• **ASSIGNED TASK**:
The result should be the lines from the one that contains "25 | JUN: XX -> 84" to the final line of the entries below, copied exactly and with no pictures.

(Beginning of RECORD EXTRACTS)

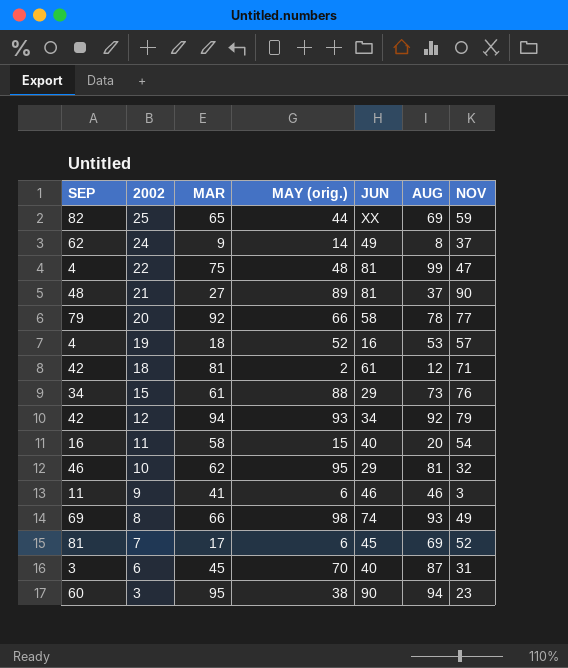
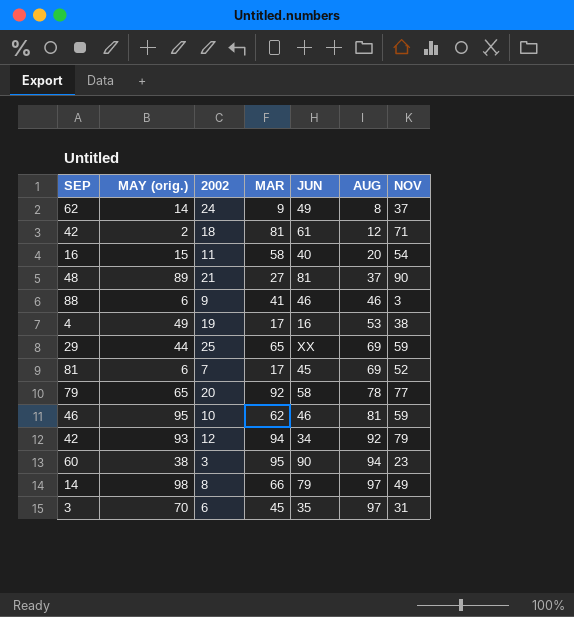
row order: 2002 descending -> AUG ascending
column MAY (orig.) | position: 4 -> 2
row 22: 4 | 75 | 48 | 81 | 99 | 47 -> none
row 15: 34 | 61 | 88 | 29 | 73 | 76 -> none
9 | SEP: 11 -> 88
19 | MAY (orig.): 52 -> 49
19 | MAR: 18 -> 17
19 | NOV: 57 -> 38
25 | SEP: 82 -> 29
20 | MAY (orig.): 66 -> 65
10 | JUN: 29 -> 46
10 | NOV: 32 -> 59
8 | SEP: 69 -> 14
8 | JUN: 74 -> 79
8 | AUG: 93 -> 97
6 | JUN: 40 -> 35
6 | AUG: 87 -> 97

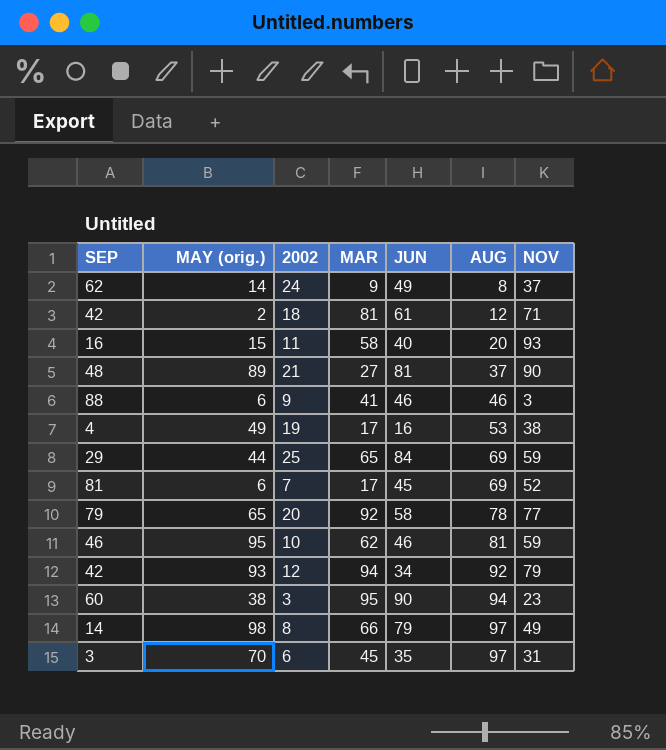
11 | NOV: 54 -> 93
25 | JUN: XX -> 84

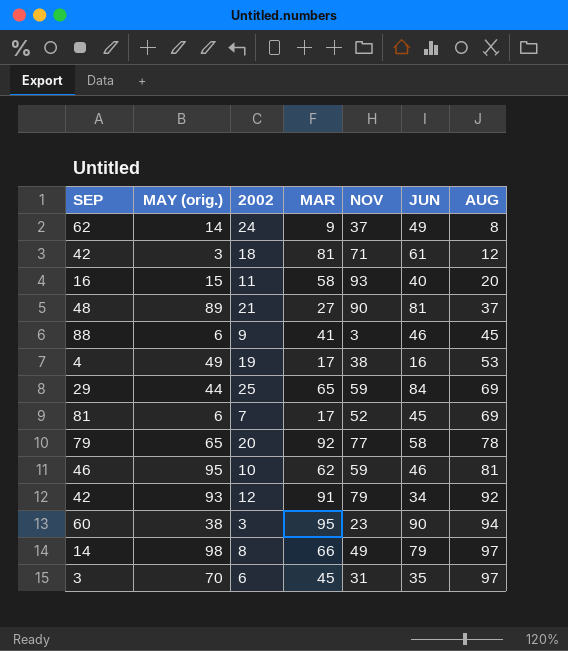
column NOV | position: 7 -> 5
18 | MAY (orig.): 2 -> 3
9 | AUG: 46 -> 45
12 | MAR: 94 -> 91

(End of RECORD EXTRACTS)

• **ANSWER TO THIS TASK**:
25 | JUN: XX -> 84

column NOV | position: 7 -> 5
18 | MAY (orig.): 2 -> 3
9 | AUG: 46 -> 45
12 | MAR: 94 -> 91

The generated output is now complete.